Back to Annual Meeting Program
Socioeconomic Disparities in Immediate Breast Reconstruction: Public vs. Private Insurance
Joseph H. Shin, MD.
Montefiore Medical Center, New Haven, CT, USA.
Immediate breast reconstruction has been accepted as a method to assist help many breast cancer patients minimize the physical and psychological impact of mastectomy. We postulate that the availability of immediate reconstruction is limited by socioeconomic status. This study investigates the impact of public versus private insurance on the evolution of immediate breast reconstruction.
This study utilized the Nationwide Inpatient Sample, the largest available all-payer database in the US, with data approximating a 20-percent sample of hospital stays at US community hospitals. Data from the years 2000 and 2009 were reviewed. Patients with breast cancer undergoing immediate breast reconstruction were identified using CPT codes for both mastectomy and breast reconstruction, either with autologous tissue or tissue expander, occurring during the same hospital visit. Medicaid and privately-insured patients were identified via primary payer information. Statistical significance was determined using a two-tailed Fisher’s exact test.
A total of 63038 (2000) and 48588 (2009) hospital admissions involving mastectomy were examined. In 2000, 9.5% of Medicaid patients undergoing mastectomy received immediate breast reconstruction compared to 40.2% of privately insured patients (p < 0.0001). In 2009, the rates were 19.3% for Medicaid and 54.5% for private insurance (p < 0.0001 for disparity) (See Fig. 1). In 2009, Privately-insured patients were more likely to be reconstructed with autologous tissue than Medicaid patients. (2000: Private insurance: 17.1% undergoing mastectomy had reconstruction with tissue expander, 3.0% with autologous tissue, Medicaid: 2.8% tissue expander, 0.4% autologous tissue, ns; 2009: private insurance: 40.4% tissue expander, 18.4% autologous tissue, Medicaid: 15.1% tissue expander, 5.6% autologous tissue p = 0.012) (See Fig. 2). In 2009, significant predictors of immediate reconstruction were white race and private insurance, significant predictors of no reconstruction were diabetes, obesity, black race and Medicaid (p < 0.001 in all cases). These effects were independent of age.

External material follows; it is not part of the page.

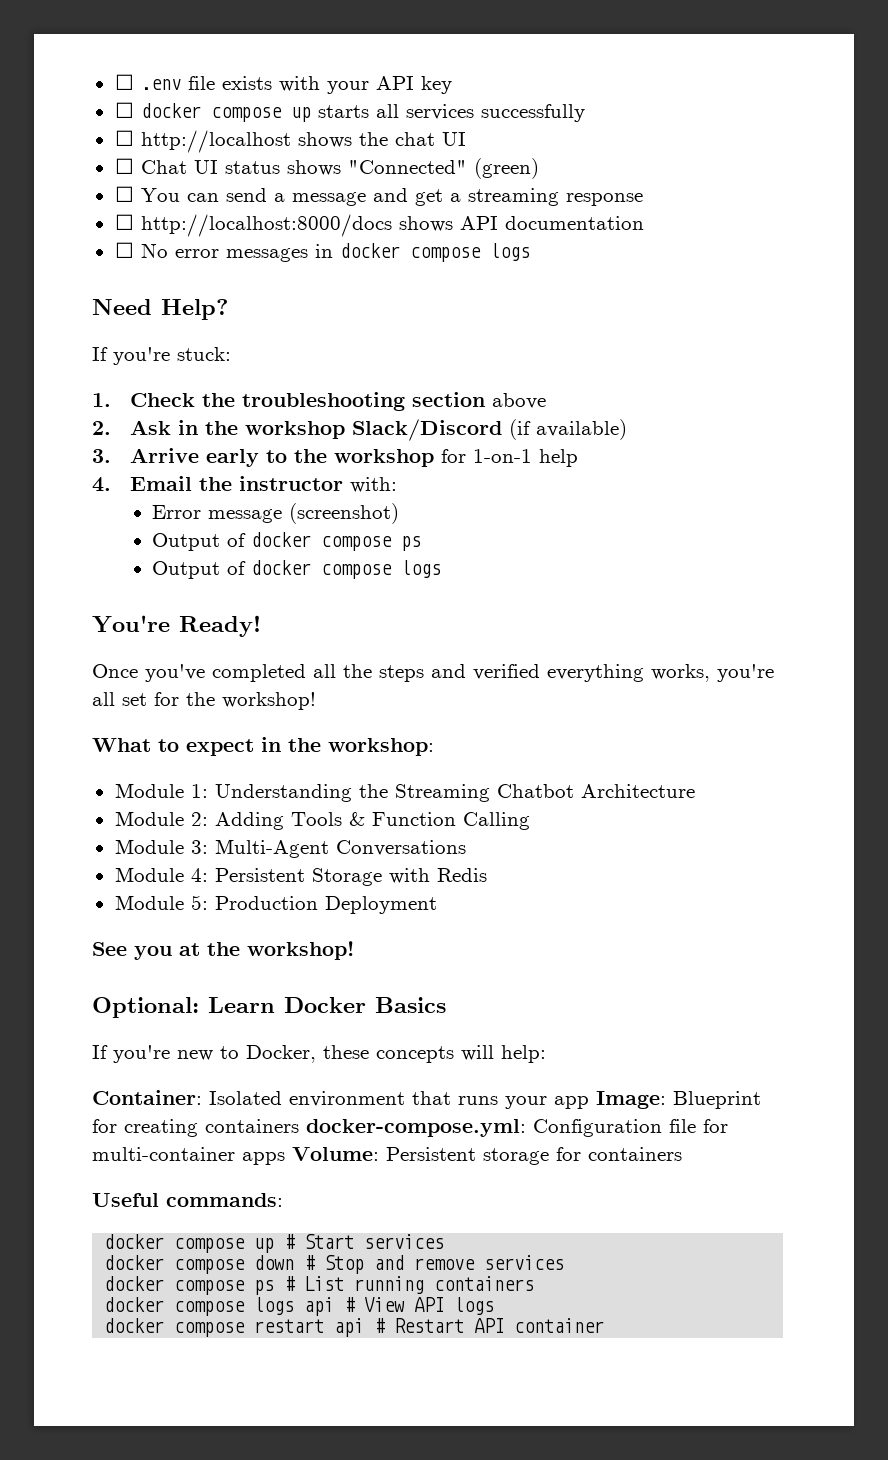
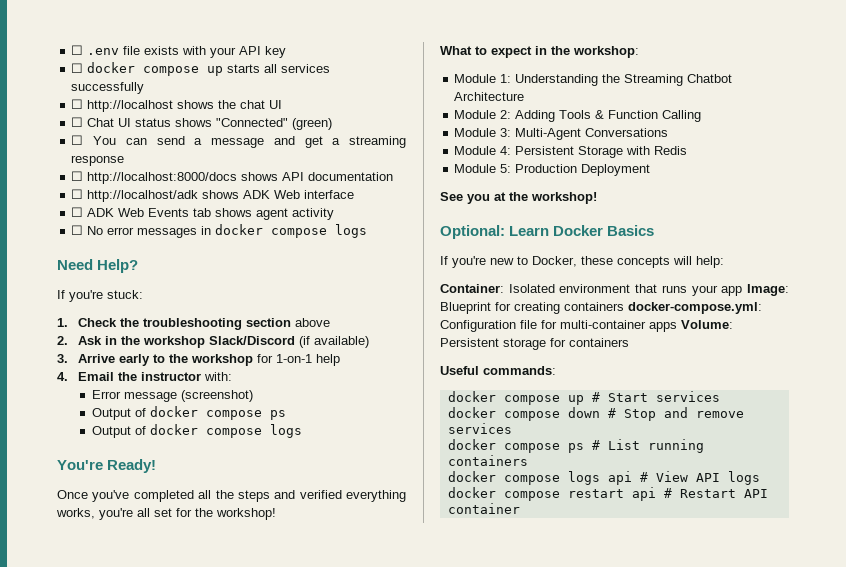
+ ☐ http://localhost/adk shows ADK Web interface
+ ☐ ADK Web Events tab shows agent activity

This study demonstrates a persistent disparity, based upon insurance carrier, in the performance of immediate breast reconstruction after mastectomy but does not demonstrate an effect on the method of immediate reconstruction performed. Despite available data regarding the safety, efficacy, and therapeutic psychological benefit of immediate reconstruction, patients with public insurance continue to demonstrate significant differences in the use of immediate reconstruction following mastectomy. Factors may include significantly lower reimbursement from Medicaid, additional comorbidities, lack of available surgeons accepting Medicaid, as well as the lack of information available to low income patients regarding reconstructive options. Further research will investigate more recent trends, contributing factors, and institutional experience.